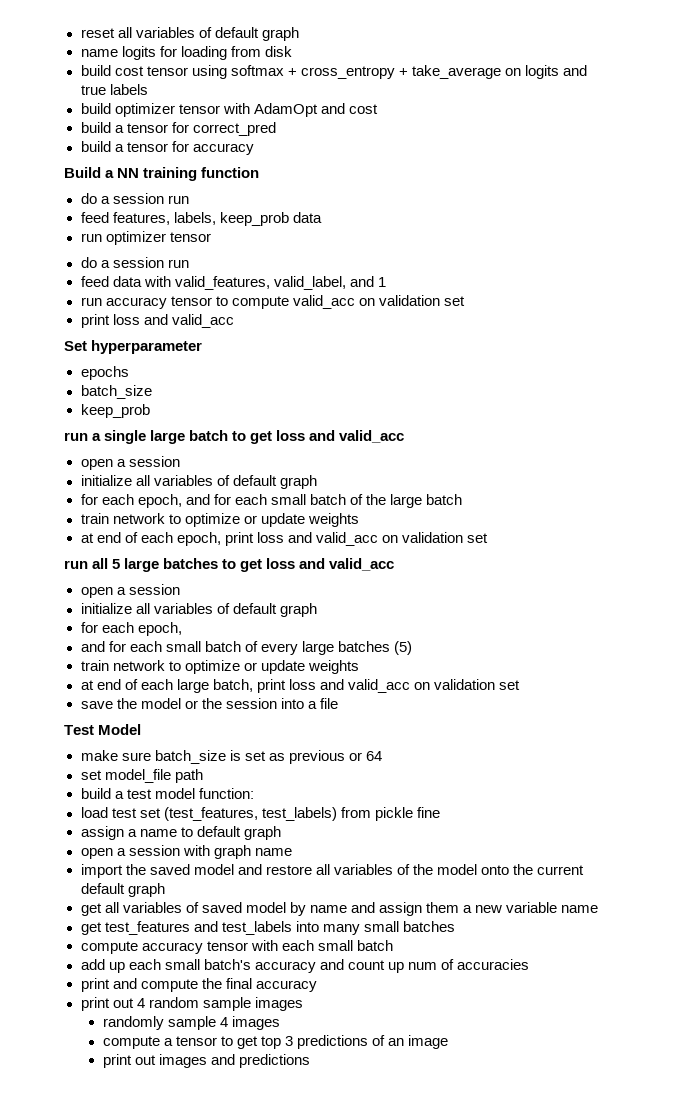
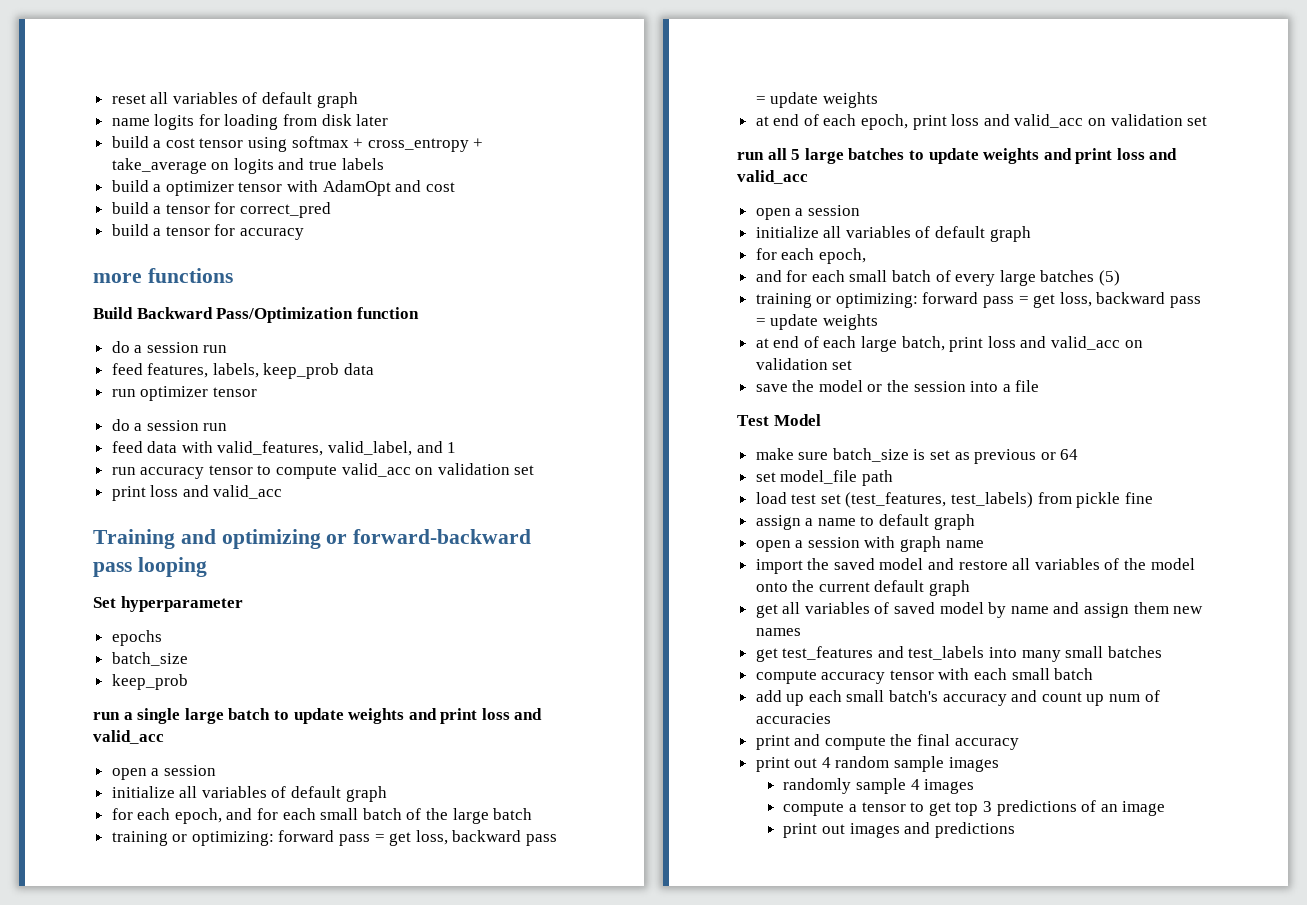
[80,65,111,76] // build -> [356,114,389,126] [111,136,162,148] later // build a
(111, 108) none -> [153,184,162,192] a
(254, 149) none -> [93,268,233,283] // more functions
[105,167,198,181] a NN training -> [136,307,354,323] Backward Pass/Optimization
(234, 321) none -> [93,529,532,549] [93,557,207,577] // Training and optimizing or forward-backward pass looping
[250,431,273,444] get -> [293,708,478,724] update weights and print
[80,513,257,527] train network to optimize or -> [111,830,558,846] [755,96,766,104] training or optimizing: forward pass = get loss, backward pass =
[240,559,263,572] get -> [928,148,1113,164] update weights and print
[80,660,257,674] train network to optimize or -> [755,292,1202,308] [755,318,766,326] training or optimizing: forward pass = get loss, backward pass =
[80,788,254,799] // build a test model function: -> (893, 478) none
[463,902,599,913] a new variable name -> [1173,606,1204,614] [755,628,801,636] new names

*THE TASK*. Copy out exactly the lines from the one containing "[80,660,257,674] train network" through the last line above, keeping both end lines.

*RESPONSE*.
[80,660,257,674] train network to optimize or -> [755,292,1202,308] [755,318,766,326] training or optimizing: forward pass = get loss, backward pass =
[80,788,254,799] // build a test model function: -> (893, 478) none
[463,902,599,913] a new variable name -> [1173,606,1204,614] [755,628,801,636] new names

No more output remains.